• Information supplied:
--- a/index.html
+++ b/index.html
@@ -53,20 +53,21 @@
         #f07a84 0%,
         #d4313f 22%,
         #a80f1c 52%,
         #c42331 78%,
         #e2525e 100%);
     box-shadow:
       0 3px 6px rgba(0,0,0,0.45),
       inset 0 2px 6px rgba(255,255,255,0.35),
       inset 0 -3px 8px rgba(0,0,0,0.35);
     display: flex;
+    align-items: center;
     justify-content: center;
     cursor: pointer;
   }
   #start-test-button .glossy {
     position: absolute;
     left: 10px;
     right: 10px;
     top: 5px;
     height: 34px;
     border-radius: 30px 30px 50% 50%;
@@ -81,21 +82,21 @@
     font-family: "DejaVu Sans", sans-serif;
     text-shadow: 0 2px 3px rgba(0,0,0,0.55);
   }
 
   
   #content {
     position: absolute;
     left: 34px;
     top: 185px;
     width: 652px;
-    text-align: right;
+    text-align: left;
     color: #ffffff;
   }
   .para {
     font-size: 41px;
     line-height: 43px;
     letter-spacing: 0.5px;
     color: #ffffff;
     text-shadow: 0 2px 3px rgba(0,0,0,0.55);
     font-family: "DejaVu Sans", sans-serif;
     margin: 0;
--
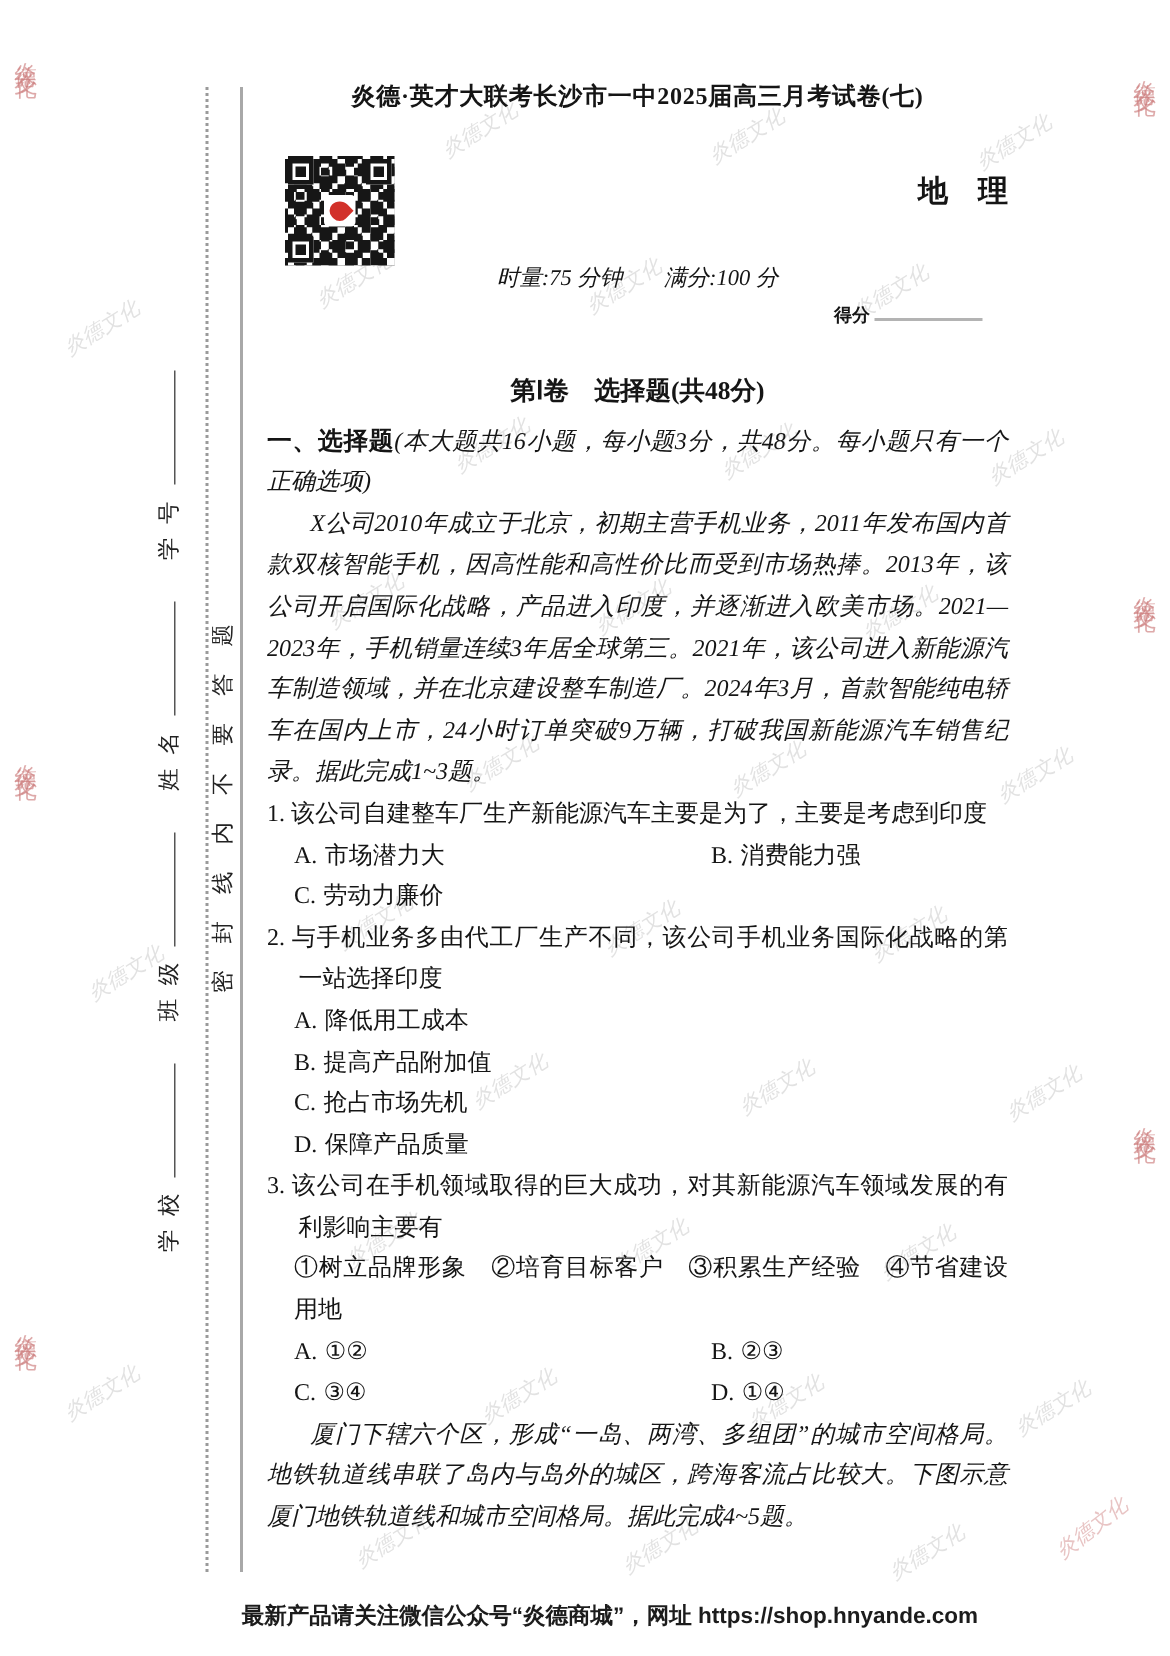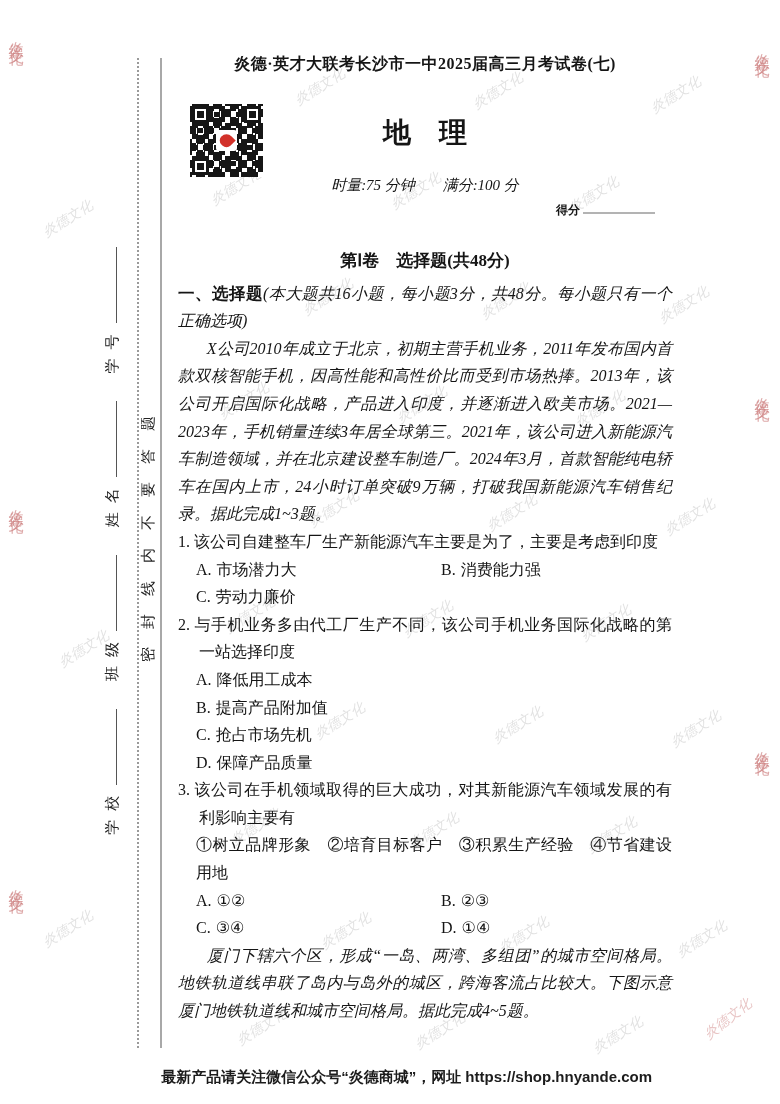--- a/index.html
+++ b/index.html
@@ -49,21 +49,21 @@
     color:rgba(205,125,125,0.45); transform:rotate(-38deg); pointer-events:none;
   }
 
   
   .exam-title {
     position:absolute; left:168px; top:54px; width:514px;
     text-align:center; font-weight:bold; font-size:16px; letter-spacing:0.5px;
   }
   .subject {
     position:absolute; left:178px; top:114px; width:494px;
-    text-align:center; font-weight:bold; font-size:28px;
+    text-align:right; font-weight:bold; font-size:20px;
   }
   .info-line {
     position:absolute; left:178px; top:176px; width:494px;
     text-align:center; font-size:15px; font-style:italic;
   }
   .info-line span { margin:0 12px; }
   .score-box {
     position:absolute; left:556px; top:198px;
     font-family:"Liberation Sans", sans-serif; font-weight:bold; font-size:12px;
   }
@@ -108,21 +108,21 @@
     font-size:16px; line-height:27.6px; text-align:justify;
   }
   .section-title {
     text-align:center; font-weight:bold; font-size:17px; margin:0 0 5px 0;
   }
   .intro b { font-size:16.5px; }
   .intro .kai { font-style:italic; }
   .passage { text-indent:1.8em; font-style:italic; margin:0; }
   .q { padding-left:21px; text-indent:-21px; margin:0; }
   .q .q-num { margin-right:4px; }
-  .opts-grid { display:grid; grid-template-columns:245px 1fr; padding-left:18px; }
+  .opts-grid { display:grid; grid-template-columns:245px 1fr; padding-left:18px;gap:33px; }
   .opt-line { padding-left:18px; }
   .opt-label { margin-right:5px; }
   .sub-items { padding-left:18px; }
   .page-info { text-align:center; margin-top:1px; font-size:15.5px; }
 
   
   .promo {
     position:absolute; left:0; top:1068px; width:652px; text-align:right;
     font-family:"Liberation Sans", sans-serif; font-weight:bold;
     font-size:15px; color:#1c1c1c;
* * *
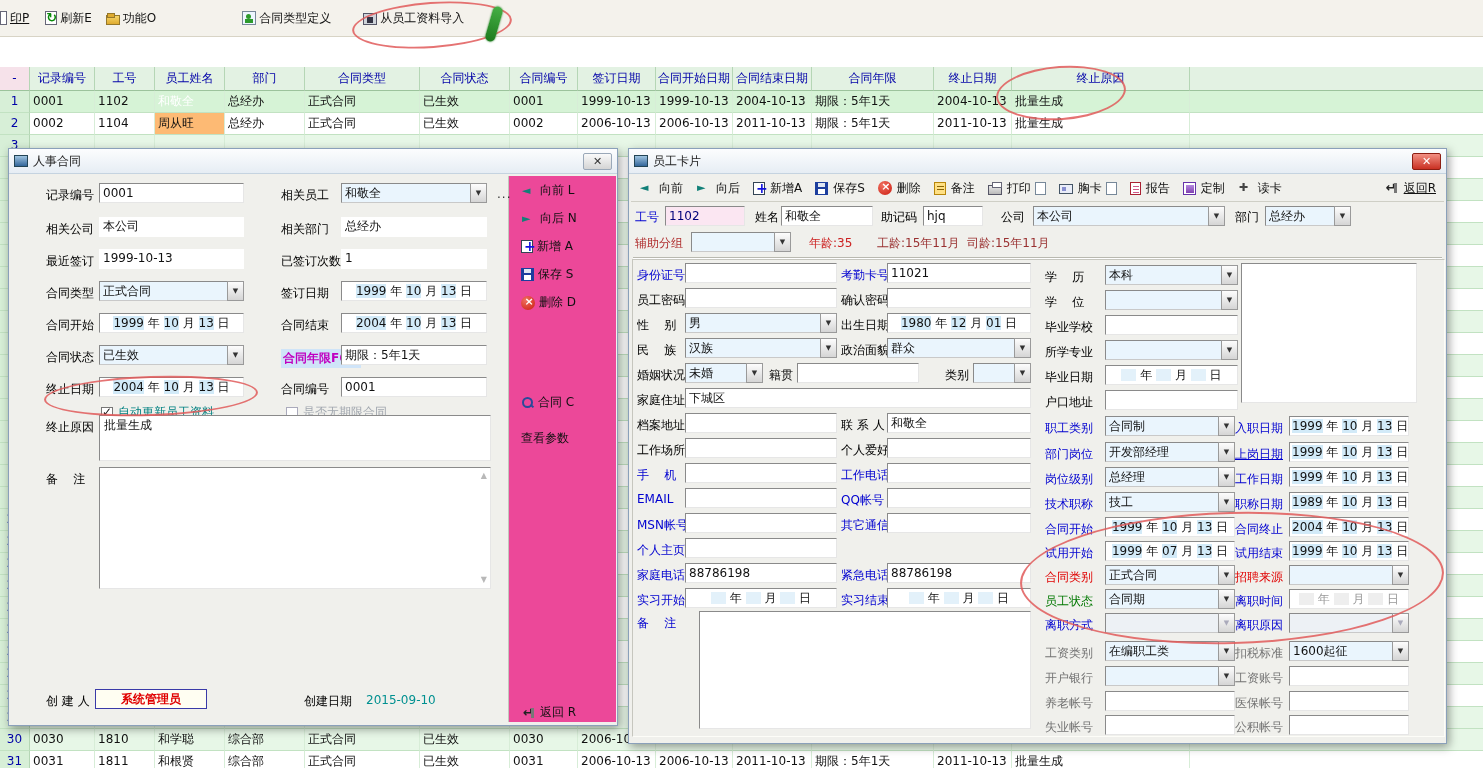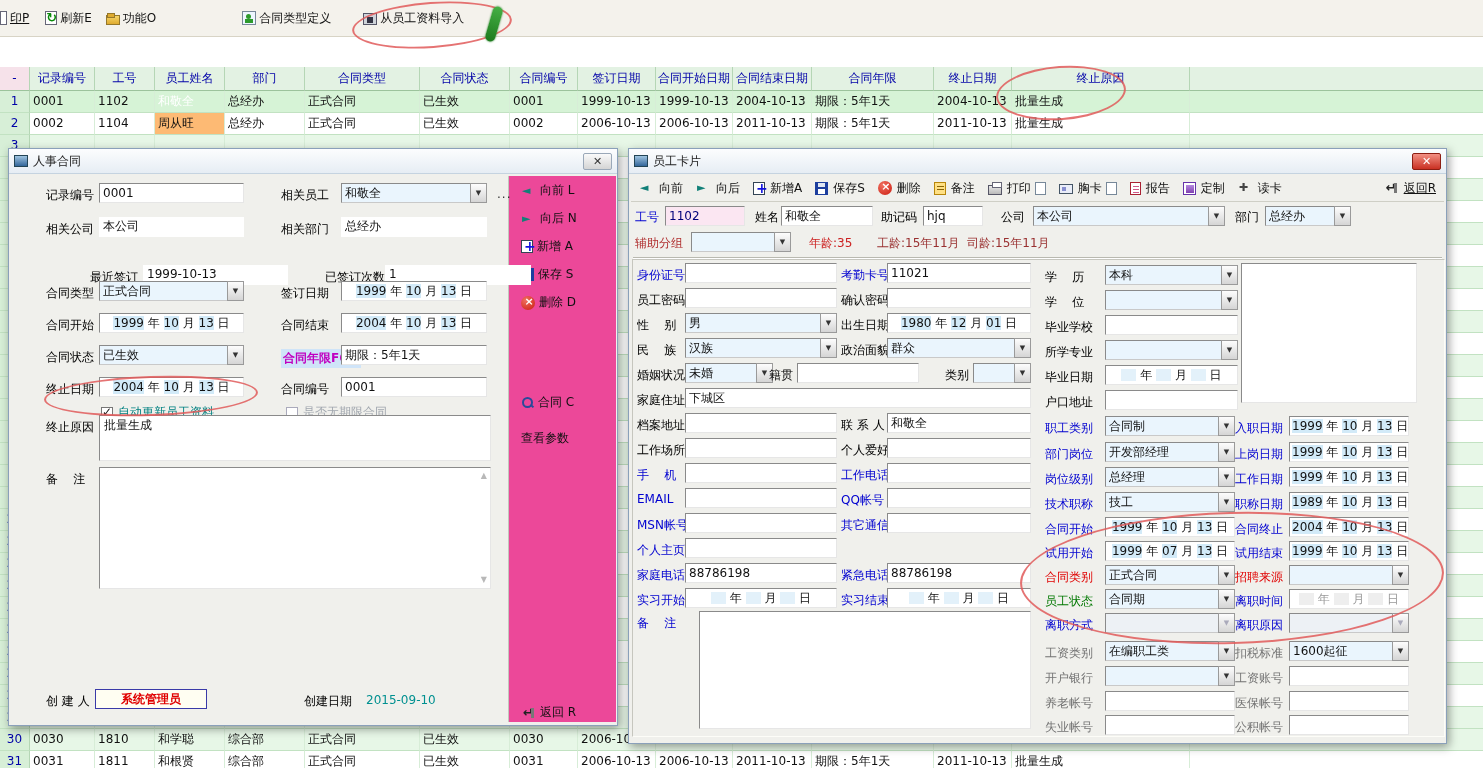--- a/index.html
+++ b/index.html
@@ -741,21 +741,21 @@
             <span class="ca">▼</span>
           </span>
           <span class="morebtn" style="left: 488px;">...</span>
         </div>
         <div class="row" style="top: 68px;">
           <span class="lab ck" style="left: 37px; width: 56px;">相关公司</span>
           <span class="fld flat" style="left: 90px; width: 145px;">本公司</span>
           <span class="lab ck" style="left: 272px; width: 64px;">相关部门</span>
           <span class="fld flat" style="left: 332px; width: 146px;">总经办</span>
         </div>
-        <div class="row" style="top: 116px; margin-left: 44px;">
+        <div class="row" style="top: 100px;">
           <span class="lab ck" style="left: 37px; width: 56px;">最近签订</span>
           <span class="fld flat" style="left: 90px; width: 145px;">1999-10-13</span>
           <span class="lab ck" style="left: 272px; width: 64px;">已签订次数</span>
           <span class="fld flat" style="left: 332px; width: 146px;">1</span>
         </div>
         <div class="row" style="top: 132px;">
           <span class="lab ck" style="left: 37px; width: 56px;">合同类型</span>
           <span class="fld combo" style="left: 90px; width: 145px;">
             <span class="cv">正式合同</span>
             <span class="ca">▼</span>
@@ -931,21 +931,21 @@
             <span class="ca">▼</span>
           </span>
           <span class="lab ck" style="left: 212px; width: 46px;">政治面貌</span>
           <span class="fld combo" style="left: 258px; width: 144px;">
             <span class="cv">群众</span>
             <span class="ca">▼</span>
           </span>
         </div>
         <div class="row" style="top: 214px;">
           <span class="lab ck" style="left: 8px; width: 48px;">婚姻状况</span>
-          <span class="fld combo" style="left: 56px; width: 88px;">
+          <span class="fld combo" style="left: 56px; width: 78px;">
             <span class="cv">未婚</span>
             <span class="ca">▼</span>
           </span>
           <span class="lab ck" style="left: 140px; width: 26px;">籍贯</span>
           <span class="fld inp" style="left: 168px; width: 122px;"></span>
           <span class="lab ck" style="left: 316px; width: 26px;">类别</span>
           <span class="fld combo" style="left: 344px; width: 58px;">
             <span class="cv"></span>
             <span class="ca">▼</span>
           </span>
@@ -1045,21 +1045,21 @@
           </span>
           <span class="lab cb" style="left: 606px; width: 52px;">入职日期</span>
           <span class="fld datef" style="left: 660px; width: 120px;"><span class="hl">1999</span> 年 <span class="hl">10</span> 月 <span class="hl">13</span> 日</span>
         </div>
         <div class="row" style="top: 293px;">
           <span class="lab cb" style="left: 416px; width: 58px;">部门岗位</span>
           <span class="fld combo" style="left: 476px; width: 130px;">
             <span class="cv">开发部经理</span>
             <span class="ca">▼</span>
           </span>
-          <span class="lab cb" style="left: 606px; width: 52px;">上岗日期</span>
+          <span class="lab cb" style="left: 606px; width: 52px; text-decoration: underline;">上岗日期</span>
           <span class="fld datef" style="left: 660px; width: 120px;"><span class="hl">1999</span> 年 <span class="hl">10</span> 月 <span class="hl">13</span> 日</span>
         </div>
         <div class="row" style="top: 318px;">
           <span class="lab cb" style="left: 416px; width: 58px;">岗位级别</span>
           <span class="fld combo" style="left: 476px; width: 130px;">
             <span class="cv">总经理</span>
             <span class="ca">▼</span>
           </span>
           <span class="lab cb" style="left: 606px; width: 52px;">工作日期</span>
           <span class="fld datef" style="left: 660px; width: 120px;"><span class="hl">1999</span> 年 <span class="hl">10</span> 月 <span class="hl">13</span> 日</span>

• What the task asks:
Above are the entries; copy every line among them that contains the word "padding".

• Response area:
   .q { padding-left:21px; text-indent:-21px; margin:0; }
-  .opts-grid { display:grid; grid-template-columns:245px 1fr; padding-left:18px; }
+  .opts-grid { display:grid; grid-template-columns:245px 1fr; padding-left:18px;gap:33px; }
   .opt-line { padding-left:18px; }
   .sub-items { padding-left:18px; }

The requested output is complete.